È la prima volta che un presidente in carica perde e che il Pdp non centra l’elezione del suo candidato dal 1999. Le consultazioni (presidenziali e legislative) verranno ricordate anche come le più costose della storia africana. Quelle in cui ha fatto il suo esordio la scheda elettorale elettronica, con tanti problemi registrati sabato scorso, giorno del voto, che hanno costretto molti seggi a restare aperti anche il giorno successivo. Sarà un caso, ma il partito di Buhari ha spinto per l’introduzione del nuovo sistema mentre quello di Jonathan era contrario. Buhari ha votato senza problemi e all’uscita dal seggio ha fiduciosamente parlato di un sistema a prova di brogli. Jonathan invece è dovuto tornare due volte al seggio perché la tessera non funzionava e alla fine il suo voto è stato registrato manualmente. All’uscita ha parlato di «grave imbarazzo nazionale».

L’esito è maturato soprattutto nelle diverse performance dei due sfidanti nelle rispettive roccaforti. Se Jonathan ha tenuto le posizioni negli stati del sud e tra l’elettorato cristiano, il suo sfidante ha stravinto anche lì dove aveva stentato o prevalso di poco nella precedente tornata elettorale del 2011. Nello stato di Kano, ad esempio Buhari ha ottenuto 1,7 milioni di voti più del rivale. E in quello di Kaduna, dove la volta scorsa c’era stato quasi un pareggio, la differenza a suo favore è stata di 650mila voti. Buhari inoltre ha vinto nella megalopoli Lagos, la capitale economica del paese.

Campagna elettorale in Nigeria (foto LaPresse)
Campagna elettorale in Nigeria (foto LaPresse)
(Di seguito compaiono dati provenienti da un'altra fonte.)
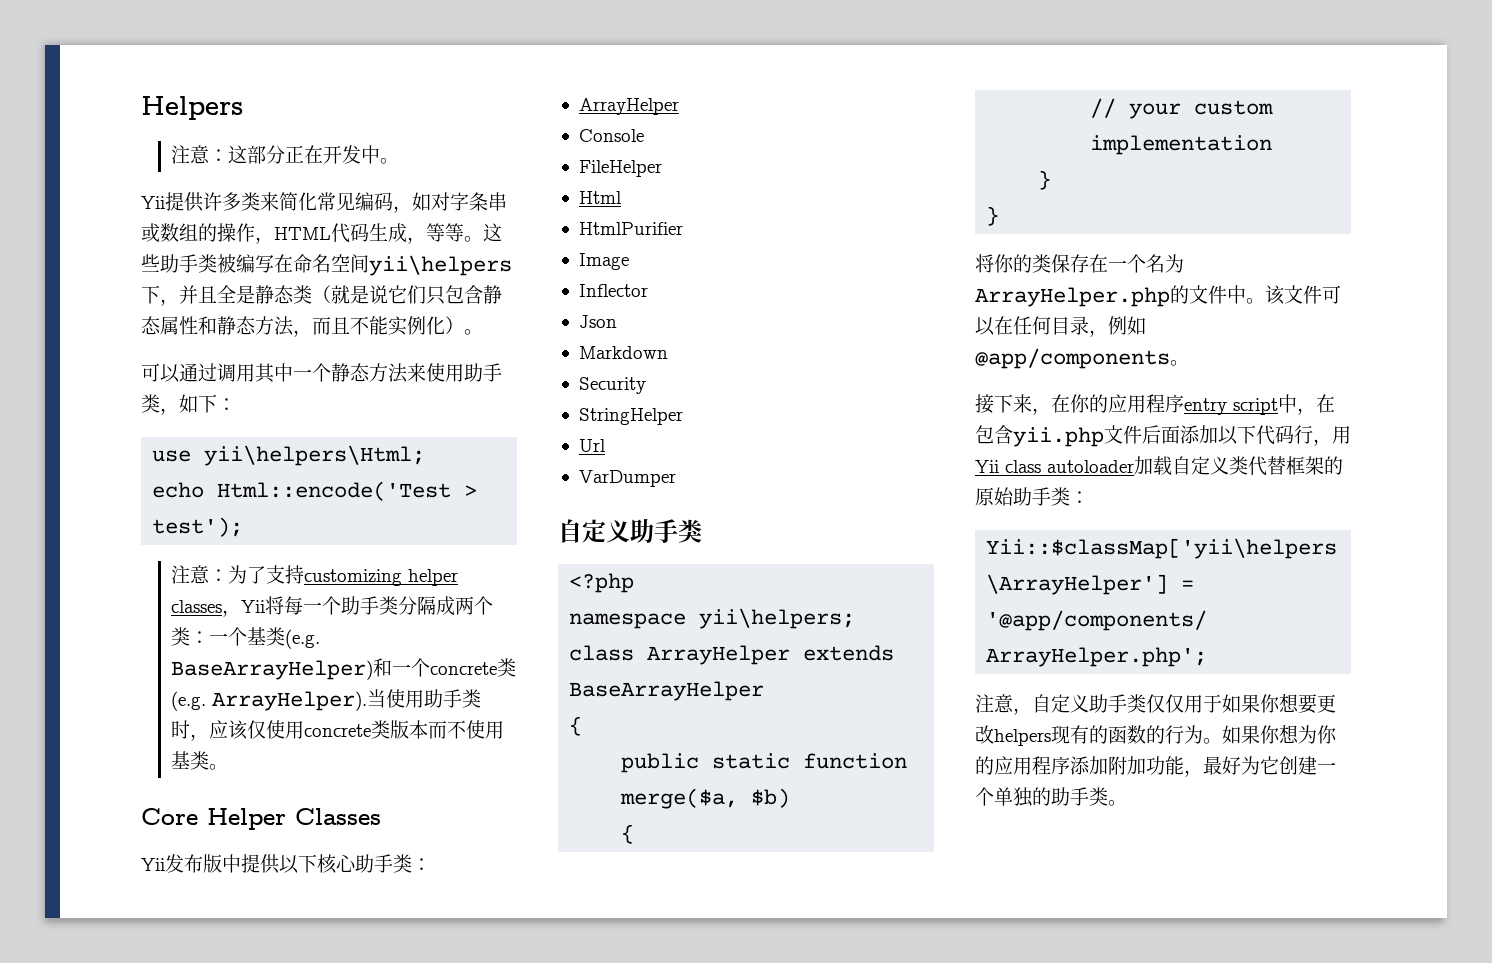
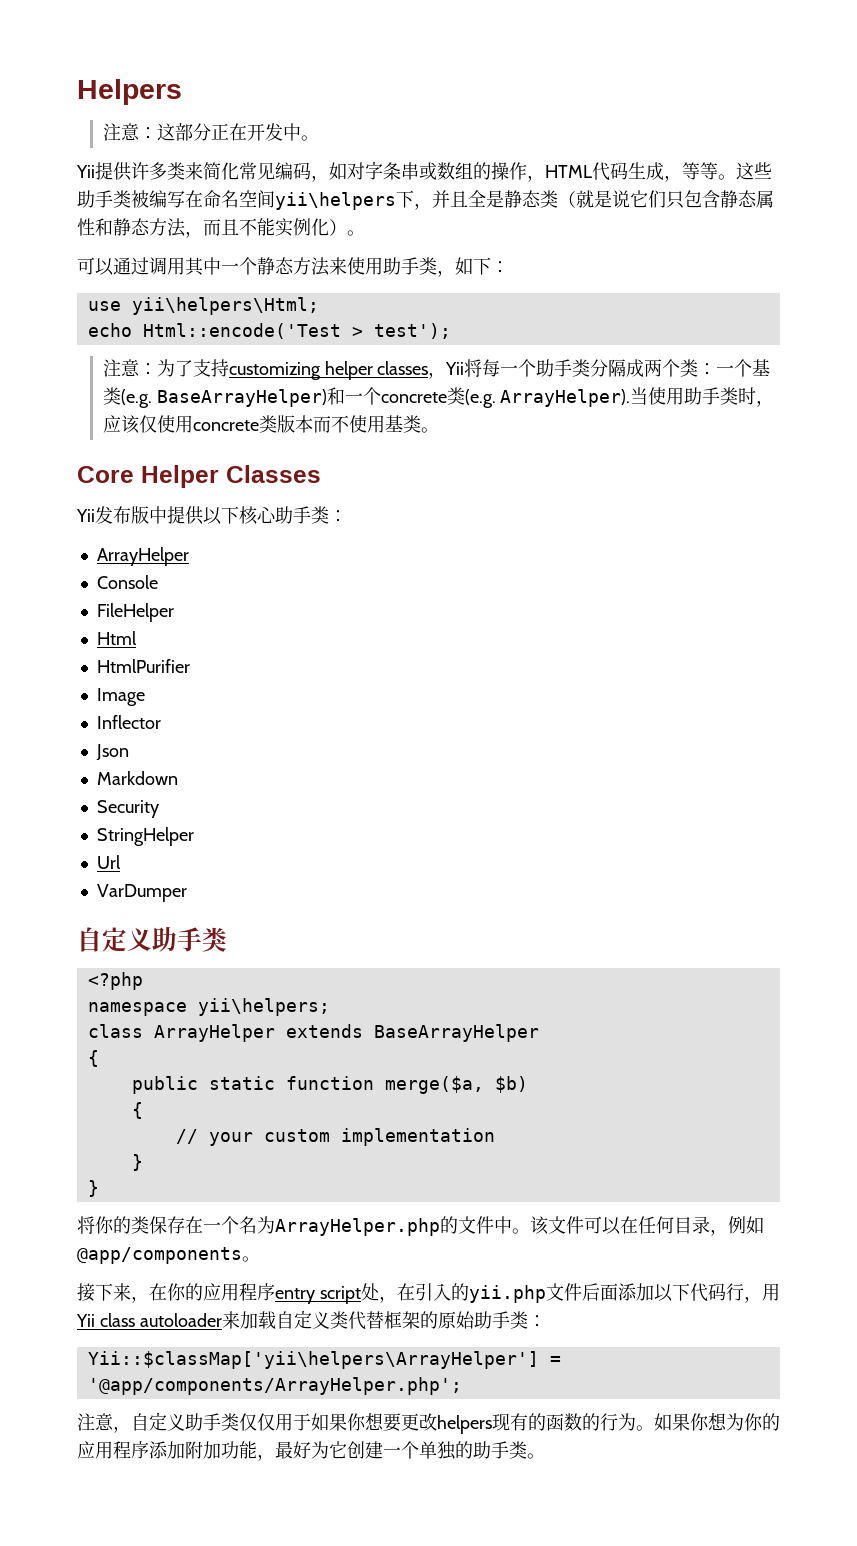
[1278,394,1335,415] [975,425,1013,444] 中，在包含 -> [361,1283,469,1303] 处，在引入的
(1134, 466) none -> [221,1311,240,1329] 来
Dopo il voto del 2011, contestato da Buhari, gli scontri esplosi tra cristiani e musulmani avevano lasciato sul terreno 800 morti e causato la fuga di almeno 50mila persone. Stavolta si temeva una contestazione a parti invertite, con Jonathan nella parte della vittima. Per gli osservatori internazionali il voto è stato regolare e i problemi tecnici non hanno penalizzato nessuno. Ma ancora lunedì aggiungevano che la fase più delicata è quella del conteggio riassuntivo, con il rischio di «interferenze politiche». Come quelle puntualmente denunciate ieri da un membro del Pdp, l’ex ministro Godsday Orubebe, che snervato dai ritardi con cui venicano comunicati i risultati, annunciati per le 10 e arrivati solo in serata, ha attaccato il capo della commissione elettorale Attahiru Jega, accusandolo di parzialità.

Ma certo la mossa distensiva di Jonathan, ancorché figlia dell’accordo siglato dai due candidati alla vigilia, con l’impegno preciso di non fomentare violenze recriminatorie all’indomani del voto, apre scenari molto meno drammatici di quelli fin qui temuti. Il passaggio da un presidente cristiano a uno musulmano è certo un bel cambio di prospettive per il gigante nigeriano, prima economia e paese più popoloso d’Africa con i suoi oltre 175 milioni di abitanti. Buhari ha vinto grazie a una campagna elettorale giocata all’attacco, puntando il dito contro la corruzione della classe politica e intercettando lo scontento popolare per le negligenze del governo nel fronteggiare l’emergenza jihadista di Boko Haram.

72 anni, di origini fulani, il nuovo presidente nigeriano è in realtà un born again democrat, un «convertito alla democrazia», come preferisce definirsi lui. Espressione delle élite militari e musulmane, da generale golpista ha già guidato il paese dal 1983 al 1985 e il suo regime è stato uno dei più repressivi, liberticidi e anche corrotti della storia nigeriana, tanto che ancora oggi il termine buharismo è sinonimo di fascismo. In tempi più recenti si è dato da fare per implementare l’instaurazione della sharia negli stati del nord e rispetto a Boko Haram ha avuto a lungo un atteggiamento a dir poco ambiguo. Auguri, Nigeria.